[R-sig-ME] Multilevel logistic regression
Brant Inman
brant.inman at me.com
Sun Mar 22 15:22:18 CET 2009
Ben,
Thanks for confirming my findings. Two questions for you:
1) Is it normal that lmer does NOT find the following 3 formulae to be equivalent?
f1 <- lmer( cbind(success, fail) ~ covariates + (1 | group), data=wide ...
f2 <- lmer( (success/(success+fail)) ~ covariates + (1 | group), weights=(success+fail), data=wide ...
f3 <- lmer( success ~ covariates + (1 | group), data=long ...

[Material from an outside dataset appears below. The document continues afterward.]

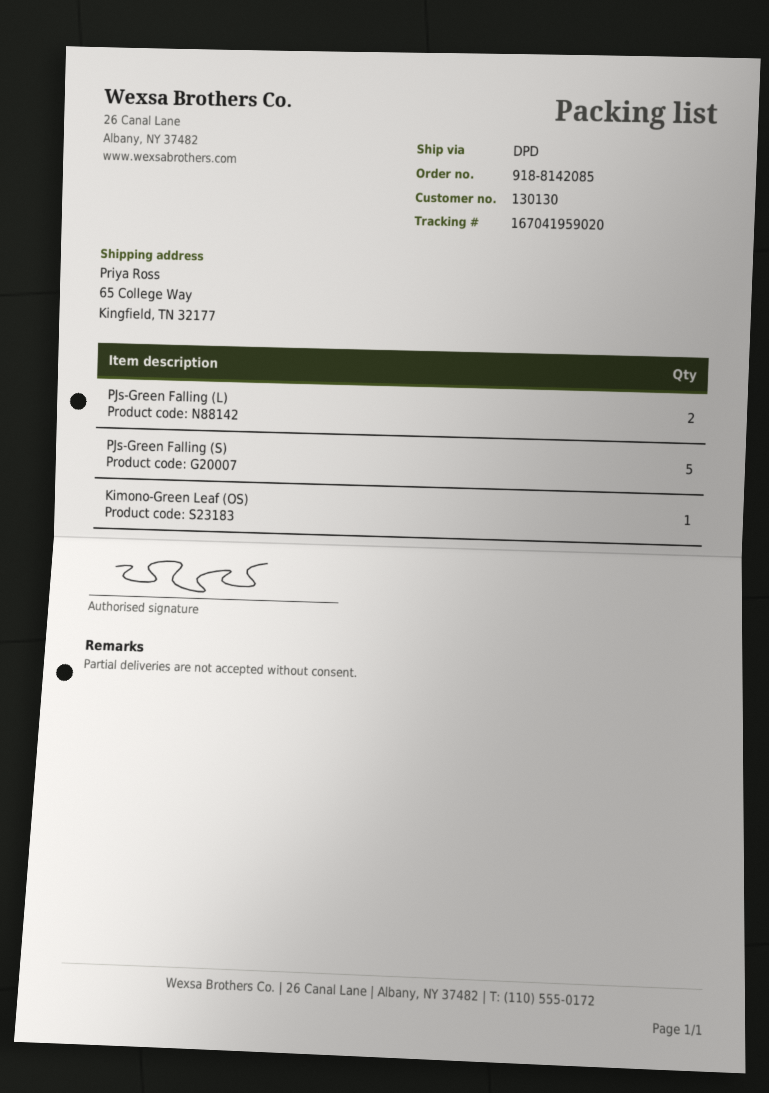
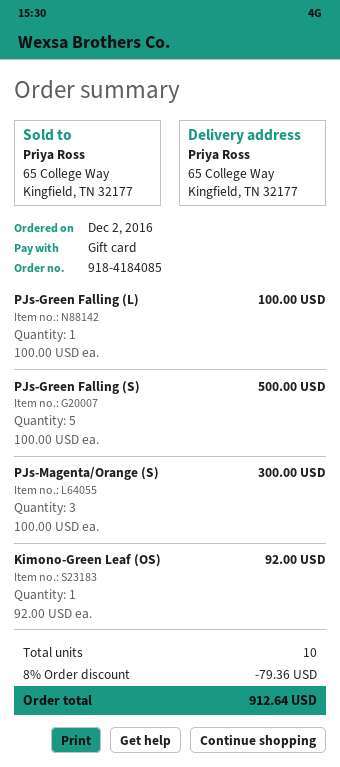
order number: 918-8142085 -> 918-4184085
PJs-Green Falling (L): 2 -> 1
PJs-Magenta/Orange (S): none -> 3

2) How did you hack lmer to avoid this problem and did it compute the result faster with the wide dataset than the long one?
Brant
----------------------------------------------------------------------------------------------------------------------------
On Saturday, March 21, 2009, at 11:52PM, "Ben Bolker" <bolker at ufl.edu> wrote:
> I tried this out with a hacked version of lme4 that removes
>the test on the number of observations, and get reasonable answers
>for f3, to wit:
>
>Random effects:
> Groups Name Variance Std.Dev. Corr
> SOURCE (Intercept) 0.78845 0.88795
> TELDUM 0.24216 0.49210 -0.281
> MAILDUM 0.52215 0.72260 -0.365 0.317
>Number of obs: 105, groups: SOURCE, 48
>
>Fixed effects:
> Estimate Std. Error z value Pr(>|z|)
>(Intercept) 1.12762 0.19519 5.777 7.6e-09 ***
>RESPISRR 0.20714 0.21497 0.964 0.335258
>TELDUM -0.20251 0.09141 -2.215 0.026737 *
>MAILDUM -0.56094 0.14708 -3.814 0.000137 ***
>---
>
> The random effects (esp for telephone/mail) are a little different.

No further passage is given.